(Revision tracking records)
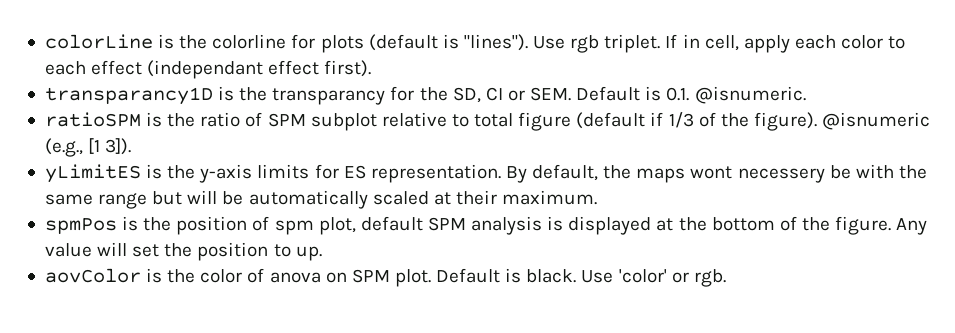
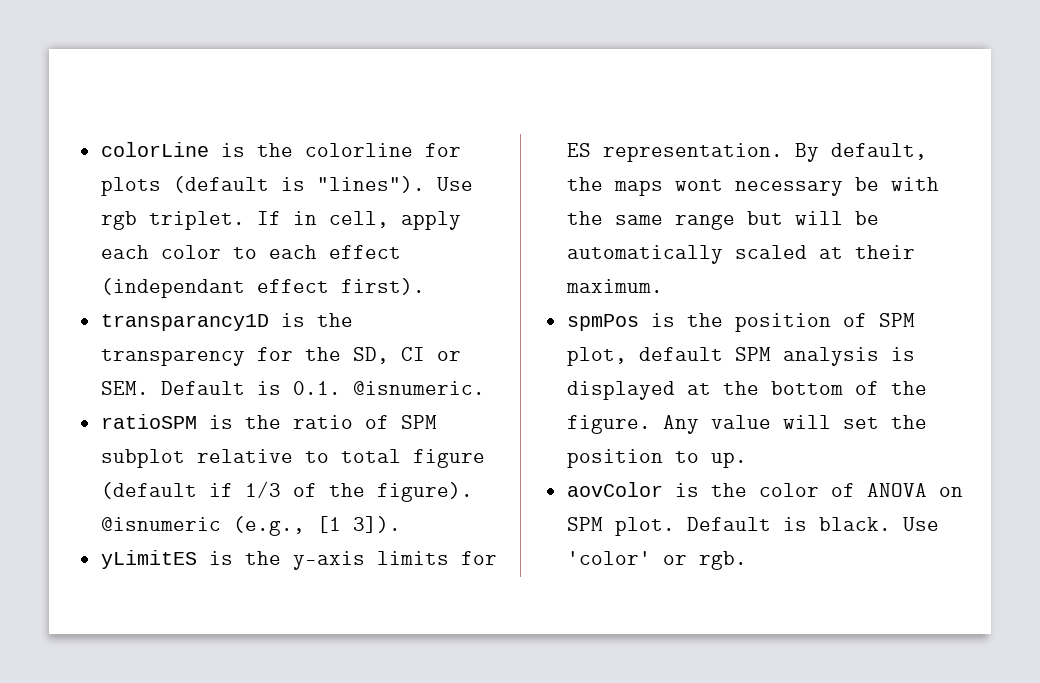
[272,88,386,105] transparancy -> [100,349,245,366] transparency
[737,168,825,183] necessery -> [734,181,843,196] necessary
[274,220,314,235] spm -> [878,313,915,327] SPM
[269,272,321,283] anova -> [866,483,927,497] ANOVA

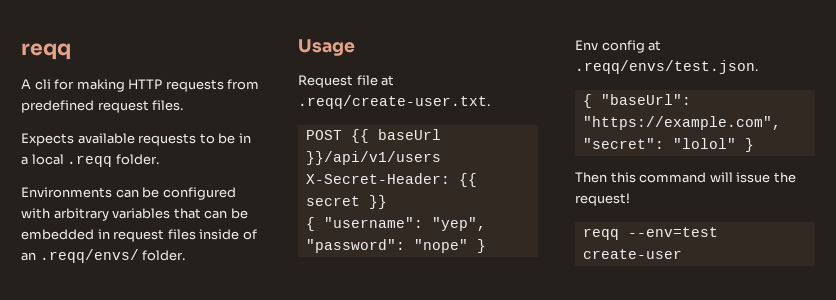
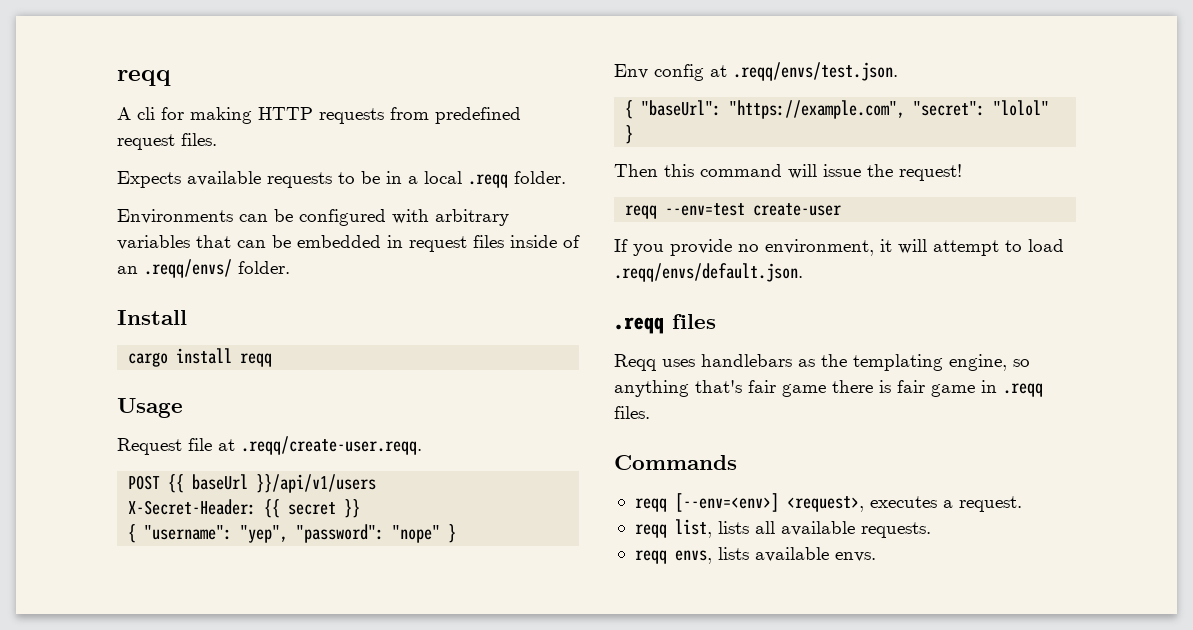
(186, 255) none -> [117,310,187,325] [128,348,273,367] // Install // cargo install reqq
[298,95,490,109] .reqq/create-user.txt. -> [241,436,422,455] .reqq/create-user.reqq.
(682, 254) none -> [614,239,1064,256] [614,263,803,282] [614,314,716,334] [614,354,1030,371] [614,380,1043,397] [614,406,650,419] [614,455,737,470] [634,493,1022,512] [634,519,931,538] [634,547,876,564] // If you provide no environment, it will attempt to load .reqq/envs/default.json. // .reqq files // Reqq uses handlebars as the templating engine, so anything that's fair game there is fair game in .reqq files. // Commands // reqq [--env=<env>] <request>, executes a request. // reqq list, lists all available requests. // reqq envs, lists available envs.

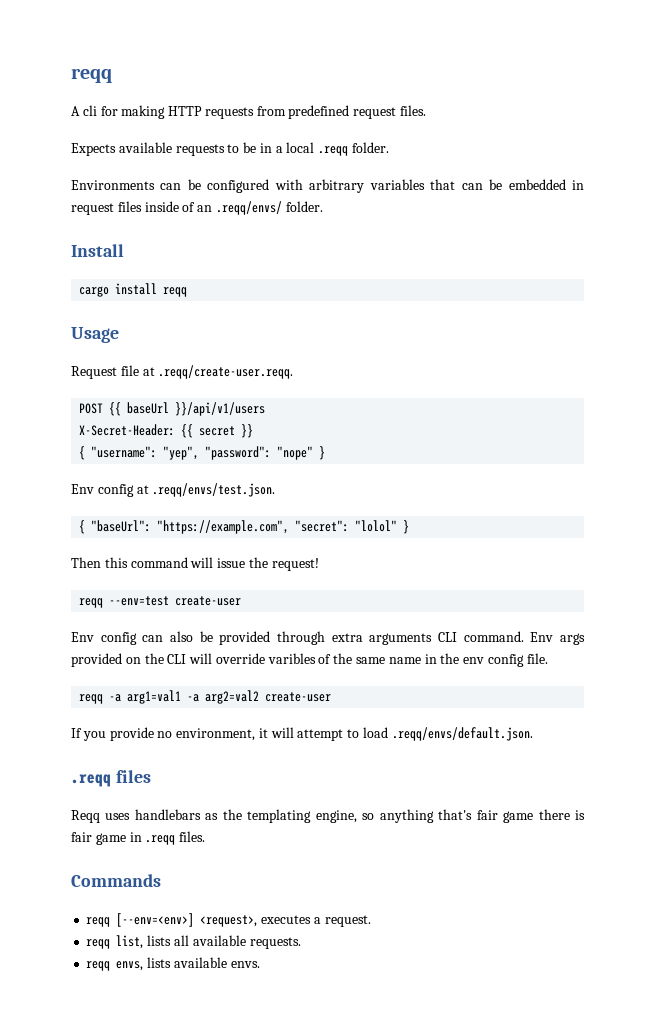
(842, 209) none -> [71,631,585,645] [71,653,548,667] [79,690,332,704] // Env config can also be provided through extra arguments CLI command. Env args provided on the CLI will override varibles of the same name in the env config file. // reqq -a arg1=val1 -a arg2=val2 create-user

### [Directions for this task]
Each line above must be set down exactly, though no picture should be carried over.

### [Exercise answer]
[272,88,386,105] transparancy -> [100,349,245,366] transparency
[737,168,825,183] necessery -> [734,181,843,196] necessary
[274,220,314,235] spm -> [878,313,915,327] SPM
[269,272,321,283] anova -> [866,483,927,497] ANOVA

(186, 255) none -> [117,310,187,325] [128,348,273,367] // Install // cargo install reqq
[298,95,490,109] .reqq/create-user.txt. -> [241,436,422,455] .reqq/create-user.reqq.
(682, 254) none -> [614,239,1064,256] [614,263,803,282] [614,314,716,334] [614,354,1030,371] [614,380,1043,397] [614,406,650,419] [614,455,737,470] [634,493,1022,512] [634,519,931,538] [634,547,876,564] // If you provide no environment, it will attempt to load .reqq/envs/default.json. // .reqq files // Reqq uses handlebars as the templating engine, so anything that's fair game there is fair game in .reqq files. // Commands // reqq [--env=<env>] <request>, executes a request. // reqq list, lists all available requests. // reqq envs, lists available envs.

(842, 209) none -> [71,631,585,645] [71,653,548,667] [79,690,332,704] // Env config can also be provided through extra arguments CLI command. Env args provided on the CLI will override varibles of the same name in the env config file. // reqq -a arg1=val1 -a arg2=val2 create-user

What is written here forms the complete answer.